John B. May 11, 2020 at 1:44 pm

Thank you Lisa, it’s a shame to see what kind of leadership the city could have had.

Drew Ablank May 11, 2020 at 2:46 pm

Question for the Mayor: If social distancing is our new normal due to the pandemic and we begin to see how other countries (who have already passed through the phase we are currently in) have eased back into school settings with much needed physical space between each student as well as teachers how do rilling and duff meet those circumstances (not calling them requirements yet) if we are already short on school floor space and already in a crunch on the overcrowding issue as it stands which is their m.o of building building building more housing? Spare the argument of 1 kid per building and going on the premise that many people are not going back to NYC or other overly crowded metropolis’s. How do we/they keep families safe as it flies against their agenda?

Nancy Chapman May 11, 2020 at 4:57 pm

FYI, from the Mayor’s update: “Mayor Rilling will be hosting a Zoom Town Hall on Monday, May 11, at 7:00 p.m. He will be joined by Norwalk Police Chief Thomas Kulhawik and State Senate Majority Leader Bob Duff. Members of the public can submit questions live by visiting bit.ly/May11TownHall tomorrow night. No registration is required.”

David Bayne May 12, 2020 at 8:21 pm

Joe you are comparing one month (under lockdown) to one year in your other examples. Not to mention cancer and heart disease are not contagious and do not grow exponentially. What exactly is your point?

Bryan Meek May 13, 2020 at 7:44 am

@David Blayne. Diabetes will kill 10x more people than this virus this year. What is your opinion of sugar being in just about everything in the food supply chain.

But Joe is onto something, when the data shows that much, much fewer people died from cancer and heart disease this year, then we will all know how badly we’ve been played.

Of course some will still believe that we needed to kill off our economy and normal society for a disease that has about 1/100th of the normal death rate which is 0.8%. They will still believe it if the “news” tells them to.
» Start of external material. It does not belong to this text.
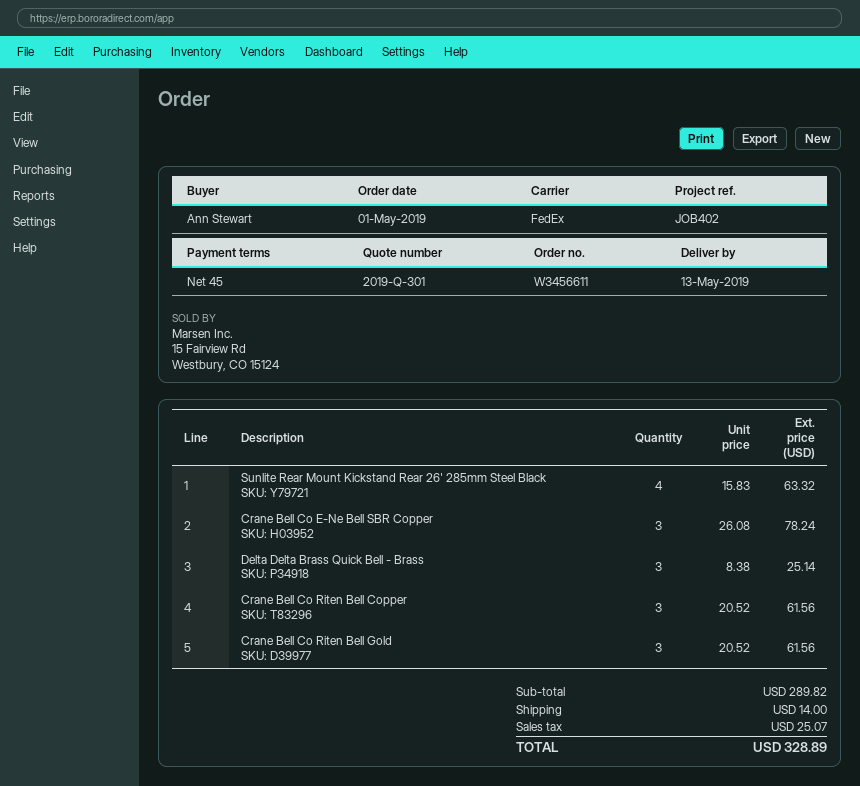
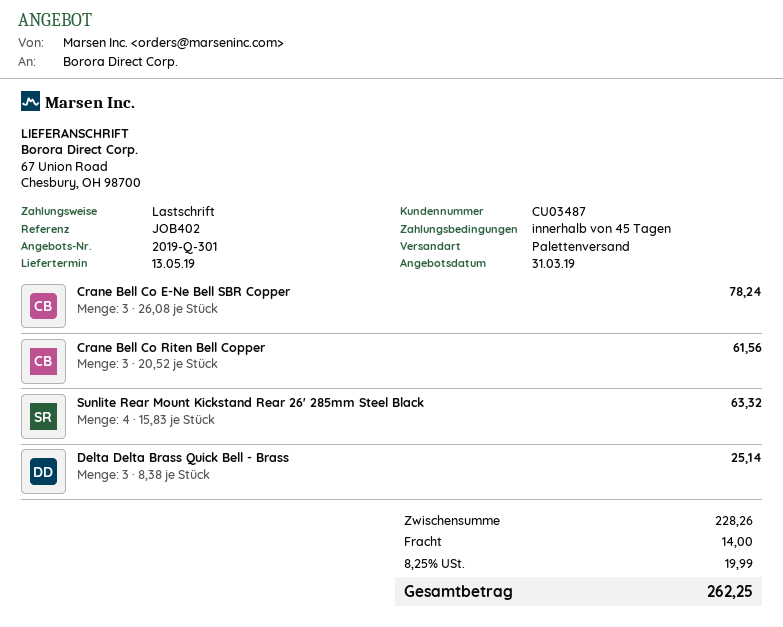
shipping method: FedEx -> pallet freight
Crane Bell Co Riten Bell Gold: 3 x 20.52 = 61.56 -> none
subtotal: 289.82 -> 228.26
tax: 25.07 -> 19.99
total: 328.89 -> 262.25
David Bayne May 13, 2020 at 6:02 pm

It’s crazy because on the one hand, I have the head of a local ER, paramedic and doctor friends, virologists, doctors and scientists telling me how serious this is. On the other hand, I have these strangers who complain about everything on the internet and a roofer turned Fox News commentator saying it’s all a hoax. So hard to know who to listen to.

Isabelle Hargrove May 14, 2020 at 7:55 am

Thank you Lisa Brinton!

And I am pretty confident that Mayor Brinton would not have straddled Norwalk with a capital budget 3 times higher than last year in the midst of a pandemic and economic collapse.